(WORK TO COMPLETE):
How many lines of the records below contain the word "tape"? Answer with the number alone.

[Change listing data]
------
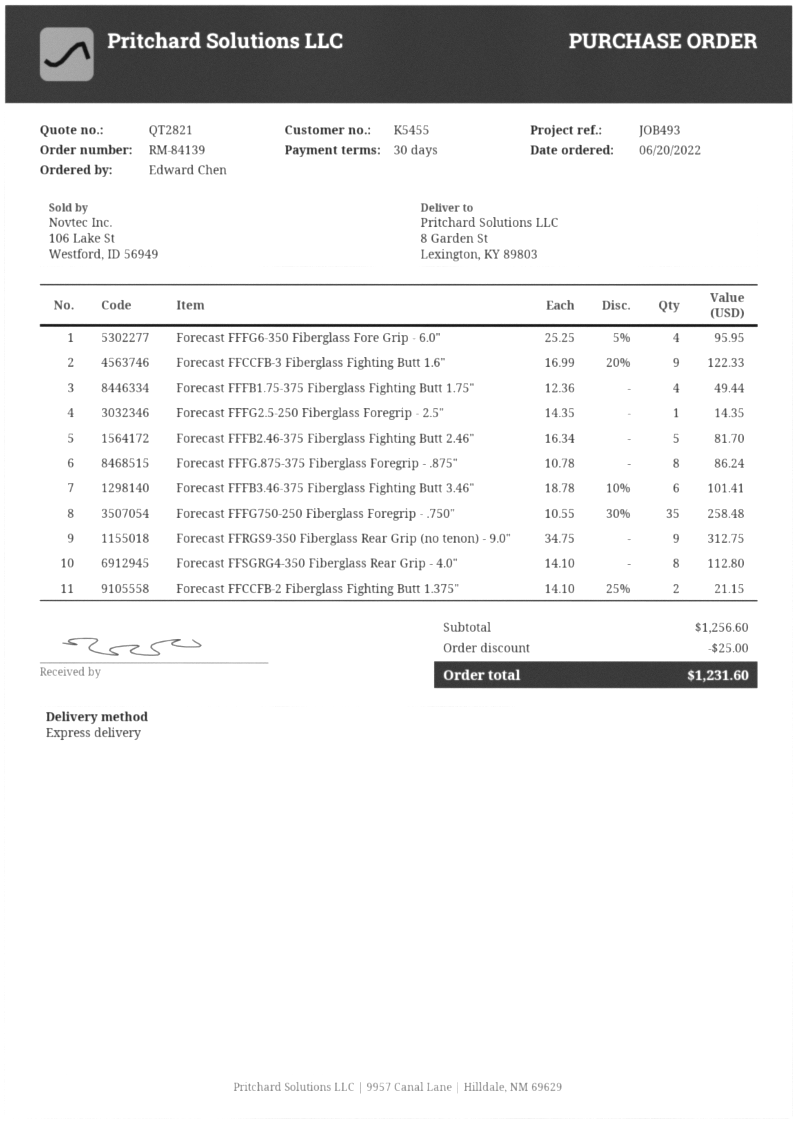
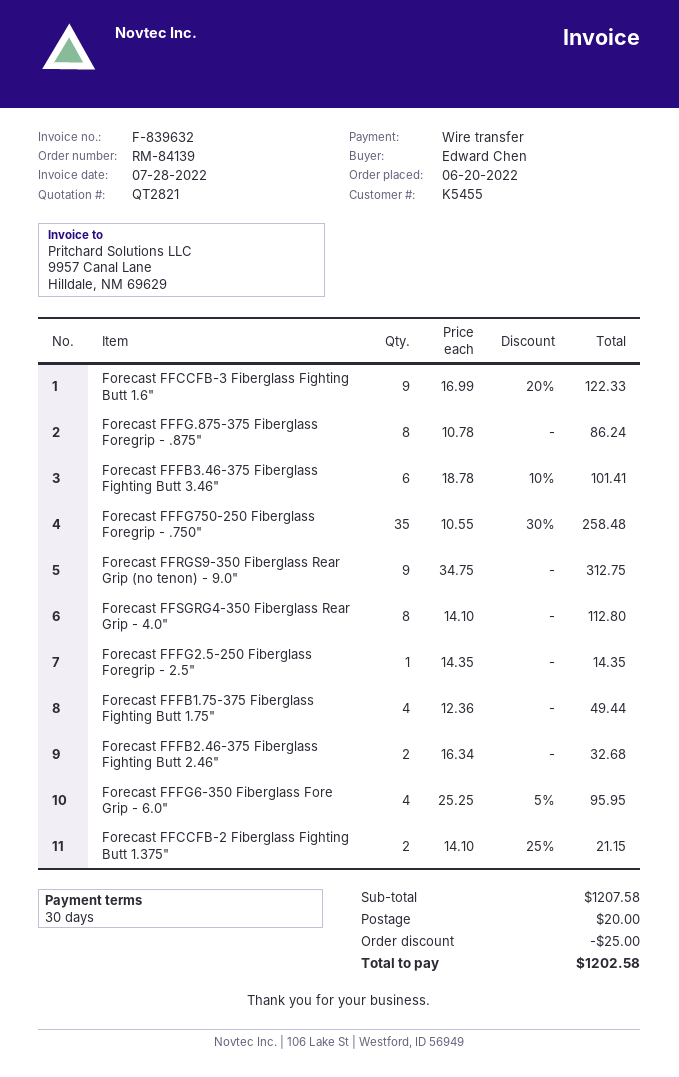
Forecast FFFB2.46-375 Fiberglass Fighting Butt 2.46": 5 x 16.34 = 81.70 -> 2 x 16.34 = 32.68
subtotal: 1256.60 -> 1207.58
shipping: none -> 20.00
total: 1231.60 -> 1202.58

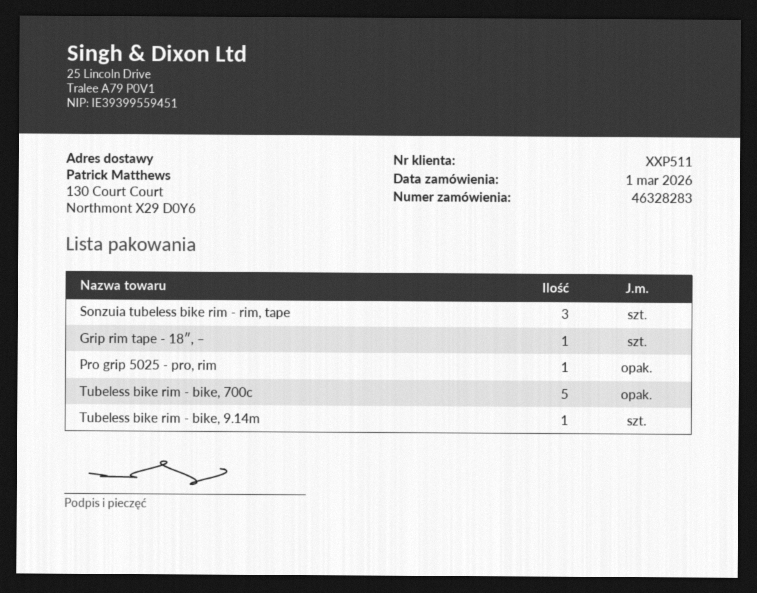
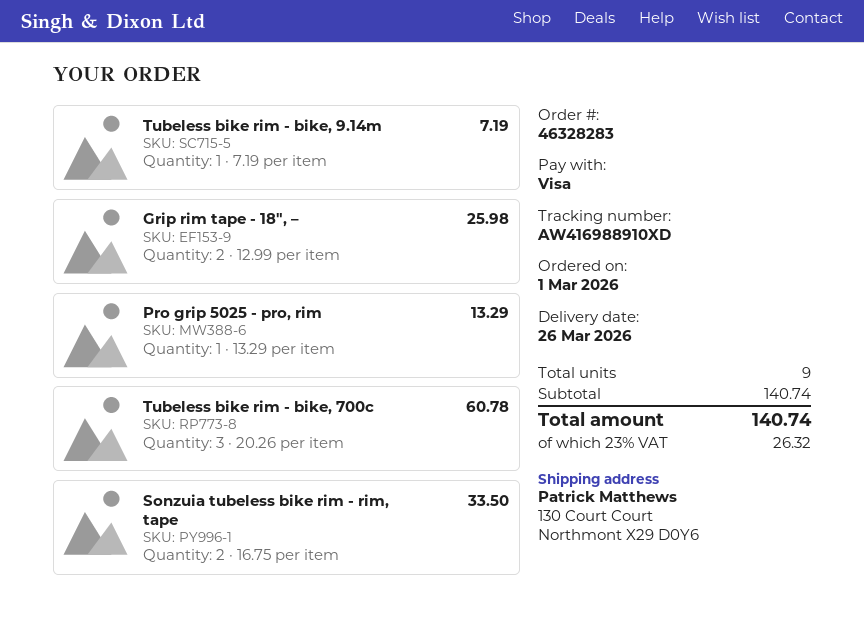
Sonzuia tubeless bike rim - rim, tape: 3 -> 2
Grip rim tape - 18″, –: 1 -> 2
Tubeless bike rim - bike, 700c: 5 -> 3

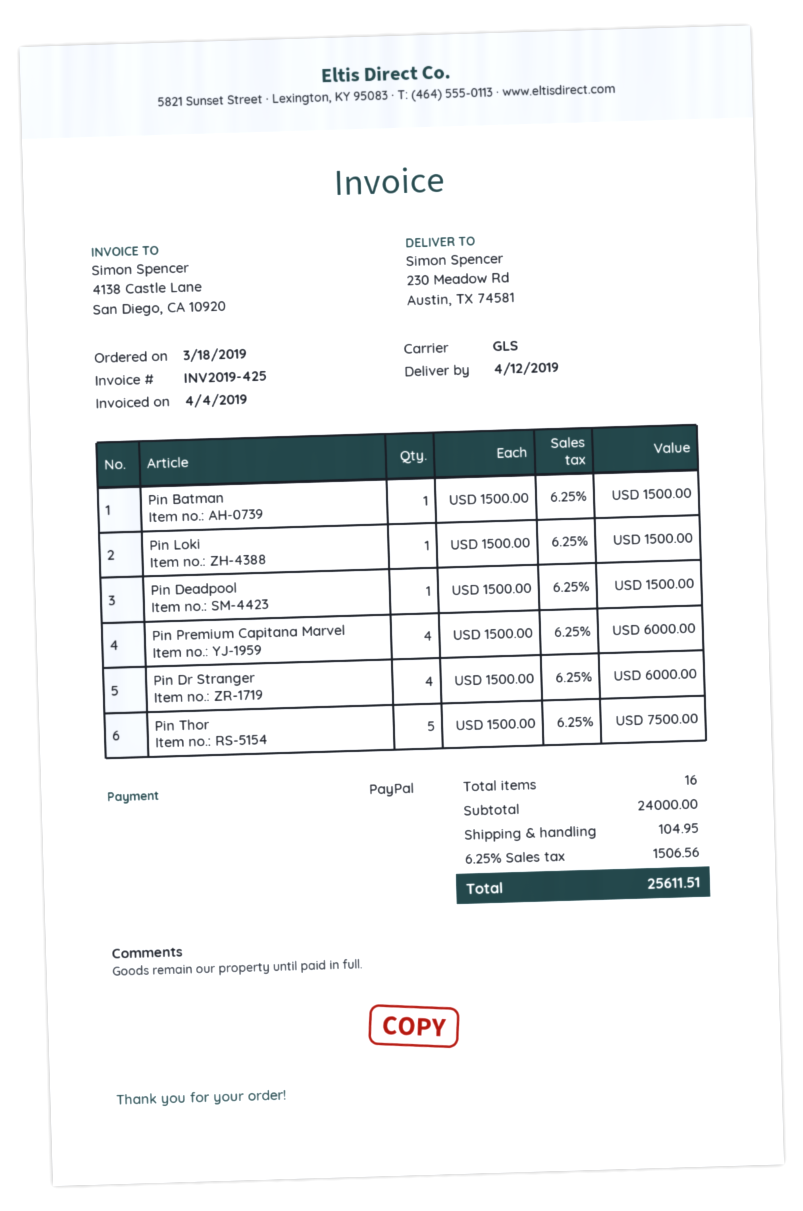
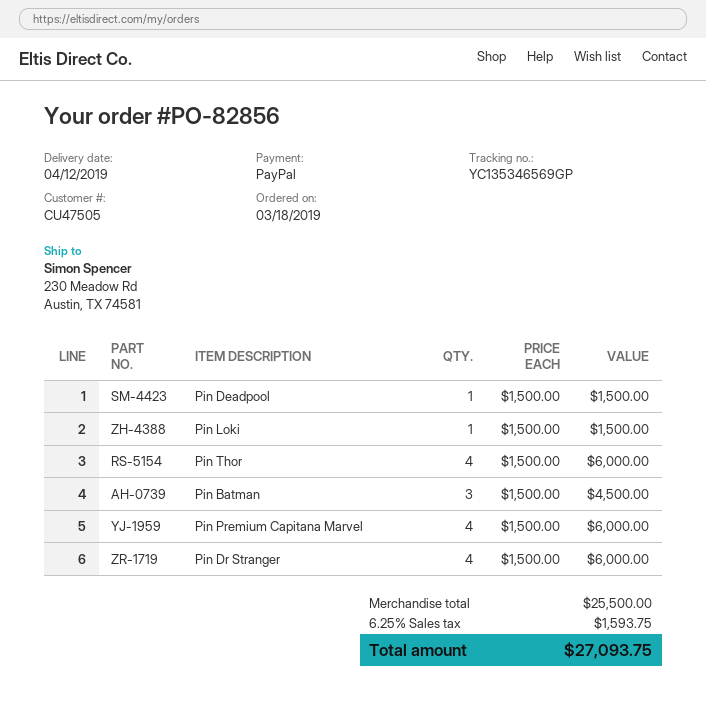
Pin Batman: 1 x 1500.00 = 1500.00 -> 3 x 1500.00 = 4500.00
Pin Thor: 5 x 1500.00 = 7500.00 -> 4 x 1500.00 = 6000.00
subtotal: 24000.00 -> 25500.00
shipping: 104.95 -> none
tax: 6.25% = 1506.56 -> 6.25% = 1593.75
total: 25611.51 -> 27093.75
------
(RESPONSE):
2